## Task instructions
Where the records appear below, transcribe them exactly, leaving none out.

[Before-and-after change records]

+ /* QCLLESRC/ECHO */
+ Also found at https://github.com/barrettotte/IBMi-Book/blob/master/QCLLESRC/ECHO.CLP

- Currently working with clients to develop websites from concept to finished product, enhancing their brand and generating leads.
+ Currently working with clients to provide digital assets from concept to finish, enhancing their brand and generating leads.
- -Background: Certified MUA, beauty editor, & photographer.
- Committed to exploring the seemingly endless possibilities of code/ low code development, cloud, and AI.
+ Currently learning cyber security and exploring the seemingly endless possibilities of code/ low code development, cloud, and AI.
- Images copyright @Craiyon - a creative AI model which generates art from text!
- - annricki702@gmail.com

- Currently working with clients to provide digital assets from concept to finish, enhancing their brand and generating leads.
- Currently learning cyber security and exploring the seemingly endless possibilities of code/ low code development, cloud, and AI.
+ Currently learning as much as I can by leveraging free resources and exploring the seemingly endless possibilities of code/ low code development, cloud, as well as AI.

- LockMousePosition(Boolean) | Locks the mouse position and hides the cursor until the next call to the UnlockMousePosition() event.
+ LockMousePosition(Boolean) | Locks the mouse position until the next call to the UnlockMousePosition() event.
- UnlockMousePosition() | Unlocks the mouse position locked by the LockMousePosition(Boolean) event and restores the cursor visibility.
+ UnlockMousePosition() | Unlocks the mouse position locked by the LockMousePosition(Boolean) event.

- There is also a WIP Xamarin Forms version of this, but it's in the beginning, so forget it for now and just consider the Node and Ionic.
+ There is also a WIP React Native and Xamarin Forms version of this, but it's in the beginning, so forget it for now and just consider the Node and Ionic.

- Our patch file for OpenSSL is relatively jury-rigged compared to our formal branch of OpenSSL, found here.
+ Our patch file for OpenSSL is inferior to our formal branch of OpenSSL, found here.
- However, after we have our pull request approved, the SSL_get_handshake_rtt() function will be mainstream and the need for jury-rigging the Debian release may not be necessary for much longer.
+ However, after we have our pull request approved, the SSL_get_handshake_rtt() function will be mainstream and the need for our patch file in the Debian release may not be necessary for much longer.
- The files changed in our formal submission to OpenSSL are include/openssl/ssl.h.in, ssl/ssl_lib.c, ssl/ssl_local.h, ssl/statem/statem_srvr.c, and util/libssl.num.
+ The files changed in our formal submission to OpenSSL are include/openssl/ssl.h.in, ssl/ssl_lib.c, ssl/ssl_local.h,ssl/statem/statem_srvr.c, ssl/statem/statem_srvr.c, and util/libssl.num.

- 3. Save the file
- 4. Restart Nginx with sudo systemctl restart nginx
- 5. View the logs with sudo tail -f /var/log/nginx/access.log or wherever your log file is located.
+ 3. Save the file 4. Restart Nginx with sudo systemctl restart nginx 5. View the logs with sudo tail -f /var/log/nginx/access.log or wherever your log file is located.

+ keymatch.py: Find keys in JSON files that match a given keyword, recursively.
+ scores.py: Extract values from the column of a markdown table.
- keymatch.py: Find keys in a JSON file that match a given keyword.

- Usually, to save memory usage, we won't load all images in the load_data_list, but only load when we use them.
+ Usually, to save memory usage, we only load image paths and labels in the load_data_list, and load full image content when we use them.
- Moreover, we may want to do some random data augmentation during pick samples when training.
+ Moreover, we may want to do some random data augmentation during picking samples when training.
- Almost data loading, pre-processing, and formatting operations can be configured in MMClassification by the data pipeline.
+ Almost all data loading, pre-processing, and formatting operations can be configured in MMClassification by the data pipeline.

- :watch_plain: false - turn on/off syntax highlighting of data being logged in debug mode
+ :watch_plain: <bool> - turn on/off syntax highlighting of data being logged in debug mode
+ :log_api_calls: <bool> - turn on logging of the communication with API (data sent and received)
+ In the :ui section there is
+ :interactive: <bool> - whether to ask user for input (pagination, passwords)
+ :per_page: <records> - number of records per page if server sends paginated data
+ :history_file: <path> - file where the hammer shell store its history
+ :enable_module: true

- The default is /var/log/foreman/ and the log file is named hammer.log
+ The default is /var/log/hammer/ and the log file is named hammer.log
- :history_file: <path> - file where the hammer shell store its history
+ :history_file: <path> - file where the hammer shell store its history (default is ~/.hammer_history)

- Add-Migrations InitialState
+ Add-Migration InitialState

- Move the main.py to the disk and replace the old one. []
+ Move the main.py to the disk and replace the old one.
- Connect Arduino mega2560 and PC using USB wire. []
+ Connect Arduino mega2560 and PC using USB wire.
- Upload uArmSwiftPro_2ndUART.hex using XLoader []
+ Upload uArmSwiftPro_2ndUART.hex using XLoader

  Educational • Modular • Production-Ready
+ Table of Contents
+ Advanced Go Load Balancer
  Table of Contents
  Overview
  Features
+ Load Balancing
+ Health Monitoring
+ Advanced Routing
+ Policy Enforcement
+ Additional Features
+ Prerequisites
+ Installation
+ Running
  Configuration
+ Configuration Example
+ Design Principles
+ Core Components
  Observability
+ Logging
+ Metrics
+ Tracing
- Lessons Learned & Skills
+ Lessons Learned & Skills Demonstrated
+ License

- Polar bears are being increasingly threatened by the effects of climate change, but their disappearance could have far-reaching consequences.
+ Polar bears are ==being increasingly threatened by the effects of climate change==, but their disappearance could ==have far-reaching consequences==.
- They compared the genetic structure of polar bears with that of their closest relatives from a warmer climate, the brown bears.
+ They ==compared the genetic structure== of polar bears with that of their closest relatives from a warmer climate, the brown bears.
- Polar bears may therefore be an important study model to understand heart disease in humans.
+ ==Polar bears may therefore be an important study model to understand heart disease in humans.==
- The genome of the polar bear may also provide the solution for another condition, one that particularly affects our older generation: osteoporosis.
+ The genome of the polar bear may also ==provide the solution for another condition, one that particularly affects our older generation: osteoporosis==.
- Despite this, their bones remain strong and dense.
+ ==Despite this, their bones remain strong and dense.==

## Answer below
+ /* QCLLESRC/ECHO */
+ Also found at https://github.com/barrettotte/IBMi-Book/blob/master/QCLLESRC/ECHO.CLP

- Currently working with clients to develop websites from concept to finished product, enhancing their brand and generating leads.
+ Currently working with clients to provide digital assets from concept to finish, enhancing their brand and generating leads.
- -Background: Certified MUA, beauty editor, & photographer.
- Committed to exploring the seemingly endless possibilities of code/ low code development, cloud, and AI.
+ Currently learning cyber security and exploring the seemingly endless possibilities of code/ low code development, cloud, and AI.
- Images copyright @Craiyon - a creative AI model which generates art from text!
- - annricki702@gmail.com

- Currently working with clients to provide digital assets from concept to finish, enhancing their brand and generating leads.
- Currently learning cyber security and exploring the seemingly endless possibilities of code/ low code development, cloud, and AI.
+ Currently learning as much as I can by leveraging free resources and exploring the seemingly endless possibilities of code/ low code development, cloud, as well as AI.

- LockMousePosition(Boolean) | Locks the mouse position and hides the cursor until the next call to the UnlockMousePosition() event.
+ LockMousePosition(Boolean) | Locks the mouse position until the next call to the UnlockMousePosition() event.
- UnlockMousePosition() | Unlocks the mouse position locked by the LockMousePosition(Boolean) event and restores the cursor visibility.
+ UnlockMousePosition() | Unlocks the mouse position locked by the LockMousePosition(Boolean) event.

- There is also a WIP Xamarin Forms version of this, but it's in the beginning, so forget it for now and just consider the Node and Ionic.
+ There is also a WIP React Native and Xamarin Forms version of this, but it's in the beginning, so forget it for now and just consider the Node and Ionic.

- Our patch file for OpenSSL is relatively jury-rigged compared to our formal branch of OpenSSL, found here.
+ Our patch file for OpenSSL is inferior to our formal branch of OpenSSL, found here.
- However, after we have our pull request approved, the SSL_get_handshake_rtt() function will be mainstream and the need for jury-rigging the Debian release may not be necessary for much longer.
+ However, after we have our pull request approved, the SSL_get_handshake_rtt() function will be mainstream and the need for our patch file in the Debian release may not be necessary for much longer.
- The files changed in our formal submission to OpenSSL are include/openssl/ssl.h.in, ssl/ssl_lib.c, ssl/ssl_local.h, ssl/statem/statem_srvr.c, and util/libssl.num.
+ The files changed in our formal submission to OpenSSL are include/openssl/ssl.h.in, ssl/ssl_lib.c, ssl/ssl_local.h,ssl/statem/statem_srvr.c, ssl/statem/statem_srvr.c, and util/libssl.num.

- 3. Save the file
- 4. Restart Nginx with sudo systemctl restart nginx
- 5. View the logs with sudo tail -f /var/log/nginx/access.log or wherever your log file is located.
+ 3. Save the file 4. Restart Nginx with sudo systemctl restart nginx 5. View the logs with sudo tail -f /var/log/nginx/access.log or wherever your log file is located.

+ keymatch.py: Find keys in JSON files that match a given keyword, recursively.
+ scores.py: Extract values from the column of a markdown table.
- keymatch.py: Find keys in a JSON file that match a given keyword.

- Usually, to save memory usage, we won't load all images in the load_data_list, but only load when we use them.
+ Usually, to save memory usage, we only load image paths and labels in the load_data_list, and load full image content when we use them.
- Moreover, we may want to do some random data augmentation during pick samples when training.
+ Moreover, we may want to do some random data augmentation during picking samples when training.
- Almost data loading, pre-processing, and formatting operations can be configured in MMClassification by the data pipeline.
+ Almost all data loading, pre-processing, and formatting operations can be configured in MMClassification by the data pipeline.

- :watch_plain: false - turn on/off syntax highlighting of data being logged in debug mode
+ :watch_plain: <bool> - turn on/off syntax highlighting of data being logged in debug mode
+ :log_api_calls: <bool> - turn on logging of the communication with API (data sent and received)
+ In the :ui section there is
+ :interactive: <bool> - whether to ask user for input (pagination, passwords)
+ :per_page: <records> - number of records per page if server sends paginated data
+ :history_file: <path> - file where the hammer shell store its history
+ :enable_module: true

- The default is /var/log/foreman/ and the log file is named hammer.log
+ The default is /var/log/hammer/ and the log file is named hammer.log
- :history_file: <path> - file where the hammer shell store its history
+ :history_file: <path> - file where the hammer shell store its history (default is ~/.hammer_history)

- Add-Migrations InitialState
+ Add-Migration InitialState

- Move the main.py to the disk and replace the old one. []
+ Move the main.py to the disk and replace the old one.
- Connect Arduino mega2560 and PC using USB wire. []
+ Connect Arduino mega2560 and PC using USB wire.
- Upload uArmSwiftPro_2ndUART.hex using XLoader []
+ Upload uArmSwiftPro_2ndUART.hex using XLoader

  Educational • Modular • Production-Ready
+ Table of Contents
+ Advanced Go Load Balancer
  Table of Contents
  Overview
  Features
+ Load Balancing
+ Health Monitoring
+ Advanced Routing
+ Policy Enforcement
+ Additional Features
+ Prerequisites
+ Installation
+ Running
  Configuration
+ Configuration Example
+ Design Principles
+ Core Components
  Observability
+ Logging
+ Metrics
+ Tracing
- Lessons Learned & Skills
+ Lessons Learned & Skills Demonstrated
+ License

- Polar bears are being increasingly threatened by the effects of climate change, but their disappearance could have far-reaching consequences.
+ Polar bears are ==being increasingly threatened by the effects of climate change==, but their disappearance could ==have far-reaching consequences==.
- They compared the genetic structure of polar bears with that of their closest relatives from a warmer climate, the brown bears.
+ They ==compared the genetic structure== of polar bears with that of their closest relatives from a warmer climate, the brown bears.
- Polar bears may therefore be an important study model to understand heart disease in humans.
+ ==Polar bears may therefore be an important study model to understand heart disease in humans.==
- The genome of the polar bear may also provide the solution for another condition, one that particularly affects our older generation: osteoporosis.
+ The genome of the polar bear may also ==provide the solution for another condition, one that particularly affects our older generation: osteoporosis==.
- Despite this, their bones remain strong and dense.
+ ==Despite this, their bones remain strong and dense.==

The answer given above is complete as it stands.